In recent years, bullying has changed from face-to-face contact to online fighting. The rate of cyberbullying has increased to approximately 14%.
Today’s insights on this topic come from Family Institute staff clinician Hollie Sobel, PhD.
Cyberbullying online takes away the opportunity to talk things out. But why does cyberbullying create so much more hardship and pain? Oftentimes, teenagers can’t emotionally process these painful experiences in the same way they do their face-to-face confrontations. Those being bullied may experience academic problems, depression, and even suicidal thoughts.
Here are a few of the ways in which cyber bulling differs from the bullying adolescents experience in school cafeterias or at parties:
- The victim can’t see the offender. Oftentimes, the offender is anonymous, meaning that he/she could be anyone, even someone whom the victim considers to be a friend which can increase fear, frustration, hopelessness, and feelings of powerlessness. It also makes it easier for the aggressor to hide behind the mask of anonymity.
- The victim can’t see his/her supporters. When bullying occurs online, the victim can’t see or feel the responses of people who may come to his/her aid, rendering that aid less resonant. It might also hurt the victim if their friends don’t speak up on their behalf and defend them.
- Teens often assume parents can’t help. Many teens think their parents or teachers will make the situation worse by bringing more attention to it. Parents need to provide emotional support. Many parents are unaware of the bullying; be sure to monitor your child’s online activities.
- Online content stays put. Like all things online, these hurtful comments, videos and/or pictures remain online. Unlike face-to-face taunting, cyberbullying can be more invasive and permanent.
- The online environment is perfect for bullying. The quick pace and lack of personal contact involved in cyberbullying allows for more people to join in the taunting in active ways they may not do in person.
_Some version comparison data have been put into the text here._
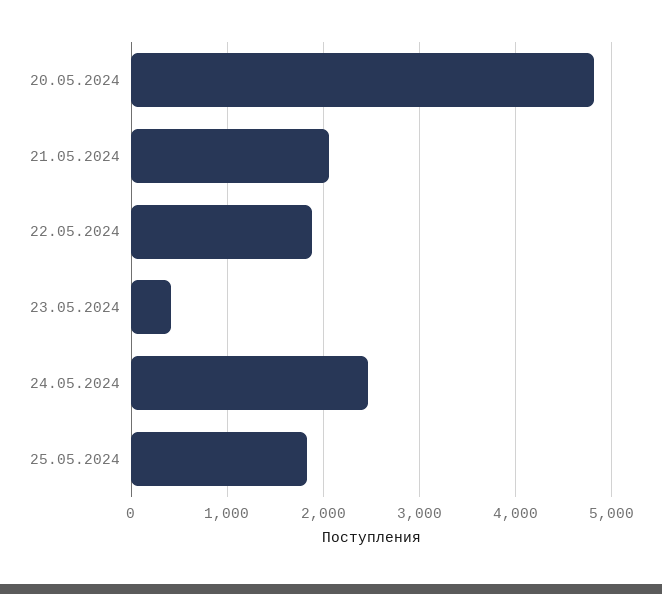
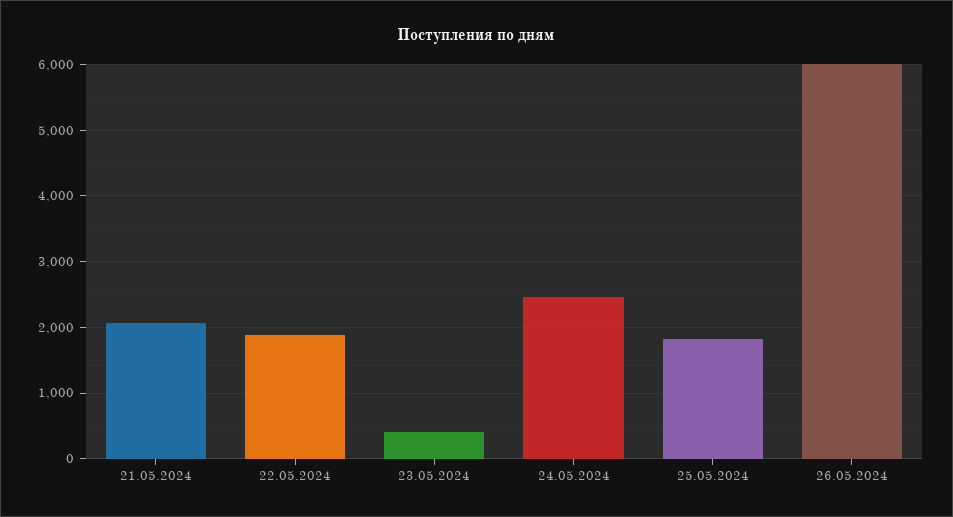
20.05.2024: 4800 -> none
26.05.2024: none -> 6000

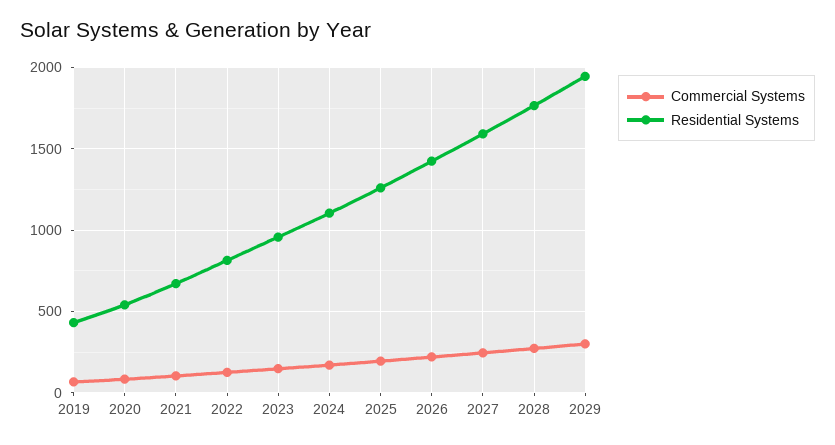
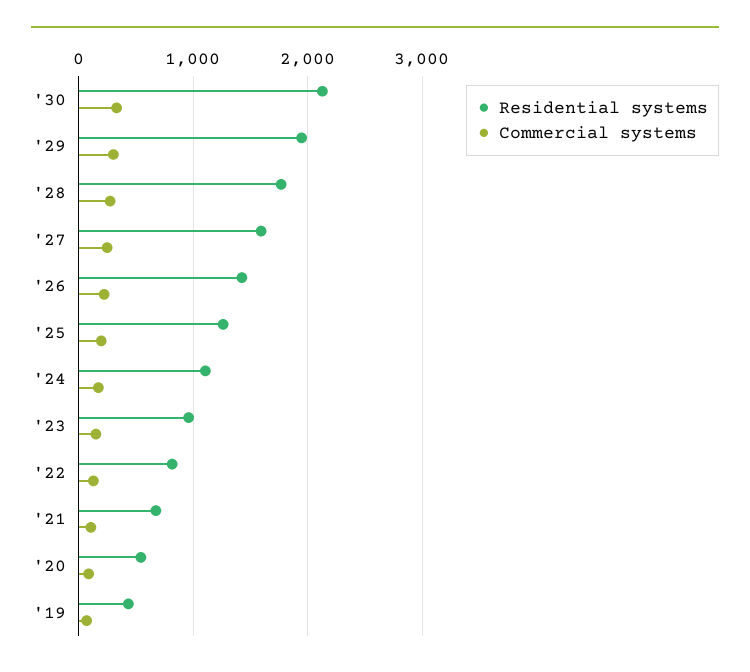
Residential Systems, '30: none -> 2100
Commercial Systems, '30: none -> 300

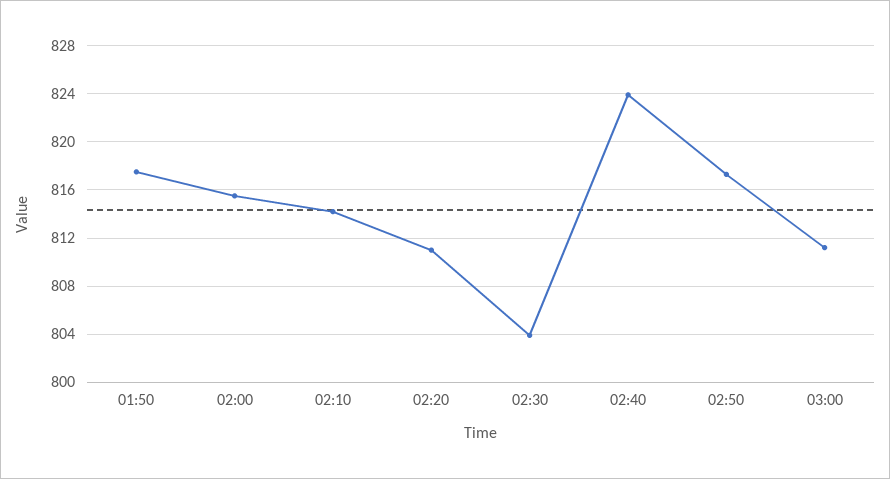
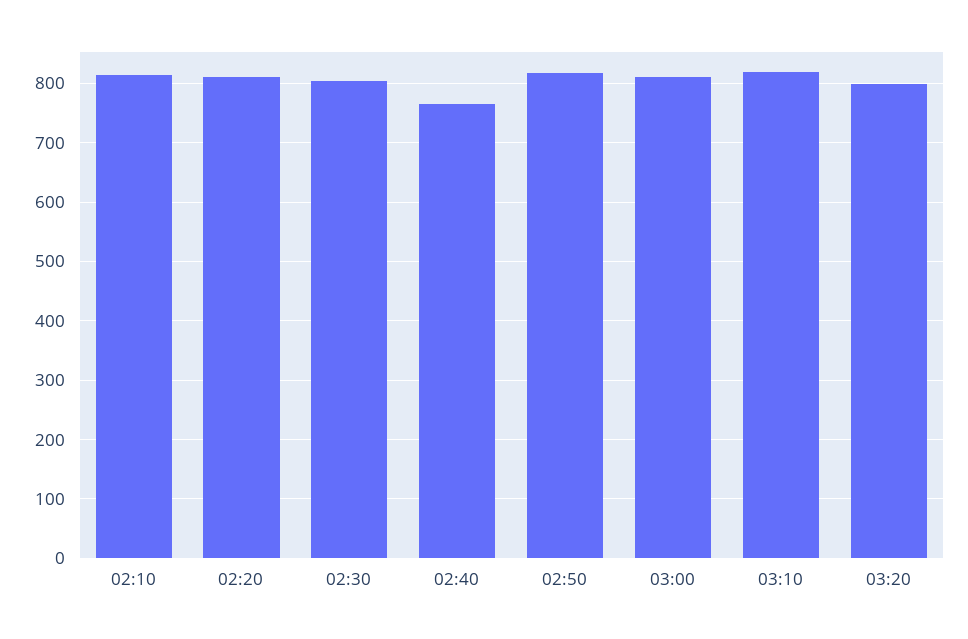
01:50: 817.5 -> none
02:00: 815.5 -> none
02:40: 824 -> 760
03:10: none -> 820
03:20: none -> 800

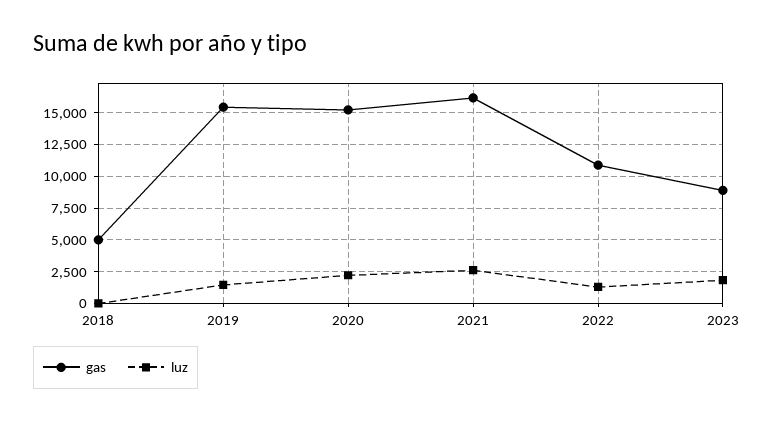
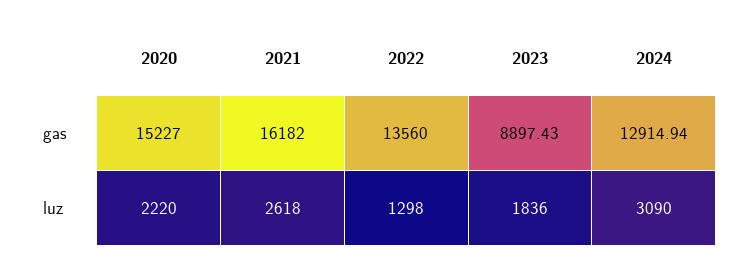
gas, 2018: 5000 -> none
luz, 2018: 0 -> none
gas, 2019: 15500 -> none
luz, 2019: 1500 -> none
gas, 2022: 11000 -> 13560
gas, 2024: none -> 12914.94
luz, 2024: none -> 3090

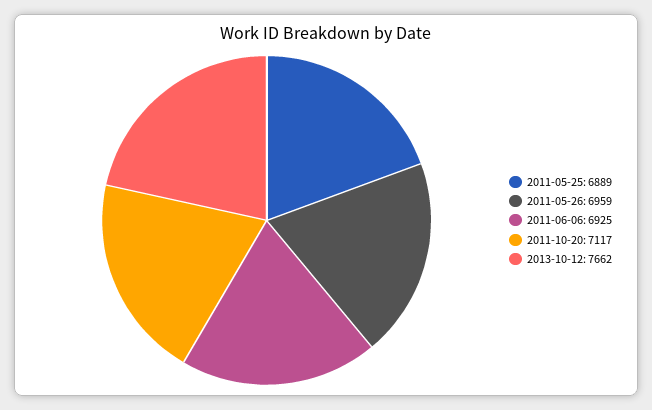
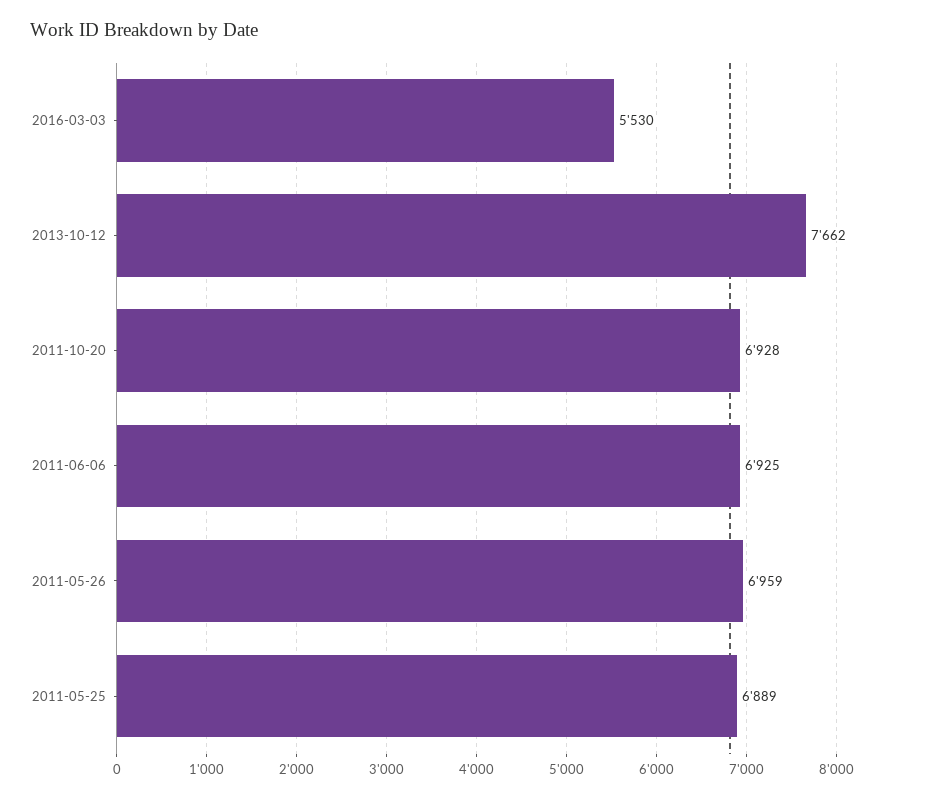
2011-10-20: 7117 -> 6928
2016-03-03: none -> 5530

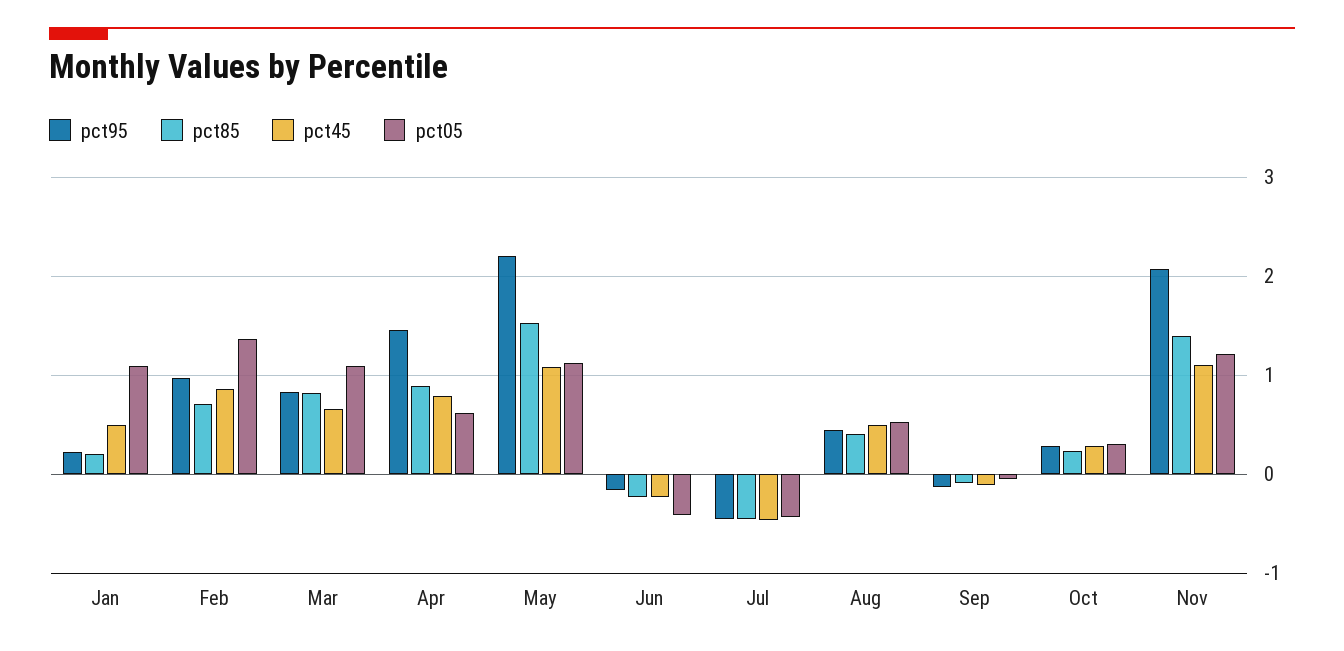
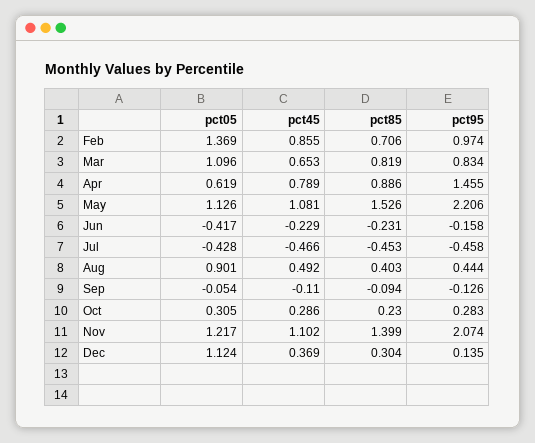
pct95, Jan: 0.2 -> none
pct85, Jan: 0.2 -> none
pct45, Jan: 0.5 -> none
pct05, Jan: 1.1 -> none
pct05, Aug: 0.5 -> 0.901
pct05, Dec: none -> 1.124
pct45, Dec: none -> 0.369
pct85, Dec: none -> 0.304
pct95, Dec: none -> 0.135

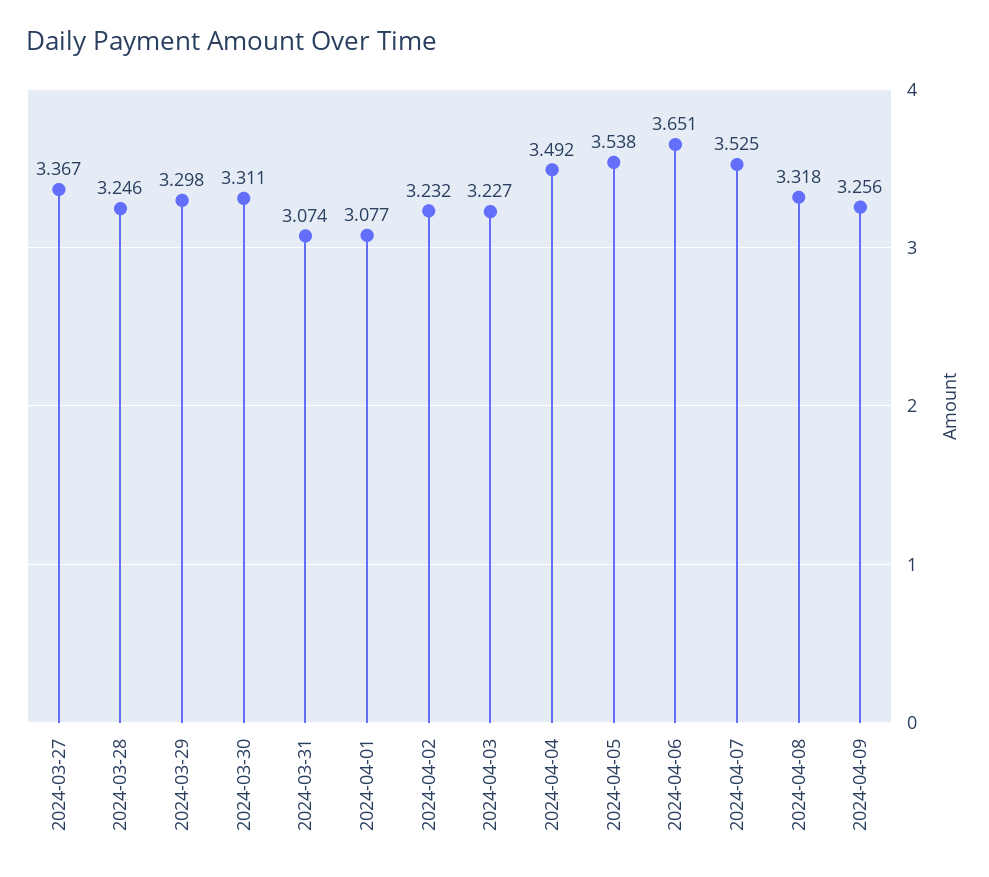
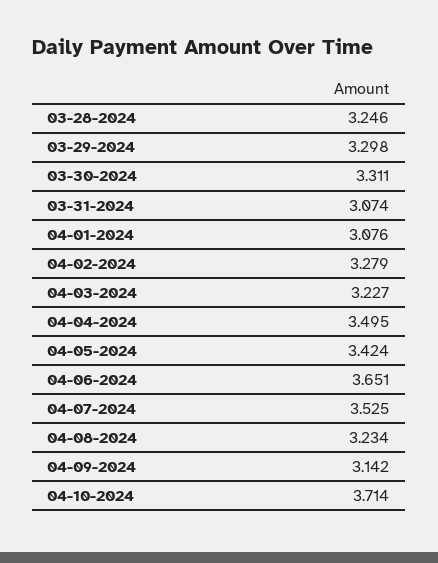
2024-03-27: 3.367 -> none
2024-04-01: 3.077 -> 3.076
2024-04-02: 3.232 -> 3.279
2024-04-04: 3.492 -> 3.495
2024-04-05: 3.538 -> 3.424
2024-04-08: 3.318 -> 3.234
2024-04-09: 3.256 -> 3.142
04-10-2024: none -> 3.714

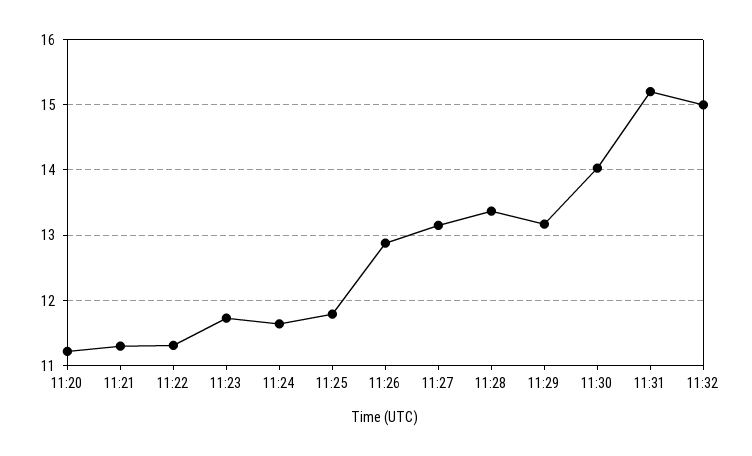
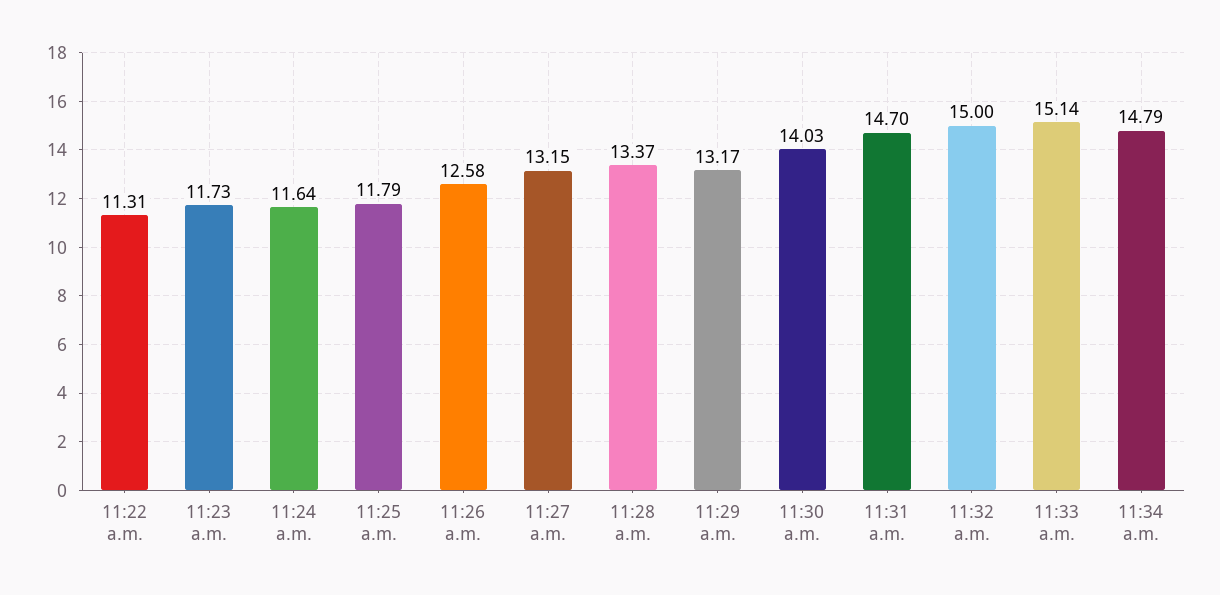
11:20: 11.2 -> none
11:21: 11.3 -> none
11:26: 12.9 -> 12.58
11:31: 15.2 -> 14.7
11:33 a.m.: none -> 15.14
11:34 a.m.: none -> 14.79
This year, the bullying prevention statute in IL was amended to address cyberbullying – even if it does not occur at the school – as long as there is a substantial disruption to the educational process. This includes discipline of the perpetrator, and provision of information on services at school and in the community to the victim.
Hollie Sobel, PhD, is a staff therapist at The Family Institute at Northwestern University, where she has specialization in conducting diagnostic, psychoeducational, and personality testing batteries to primarily children/adolescents with a variety of psychiatric and medical diagnoses. She also sees families and individuals at the Institute’s downtown Chicago location. To learn more about Hollie Sobel, PhD, or to make an appointment, please visit our website.
The Family Institute offers affordable, effective mental health counseling for families, couples and individuals in Evanston, Chicago, Northbrook and Westchester. Learn more about our services on our website.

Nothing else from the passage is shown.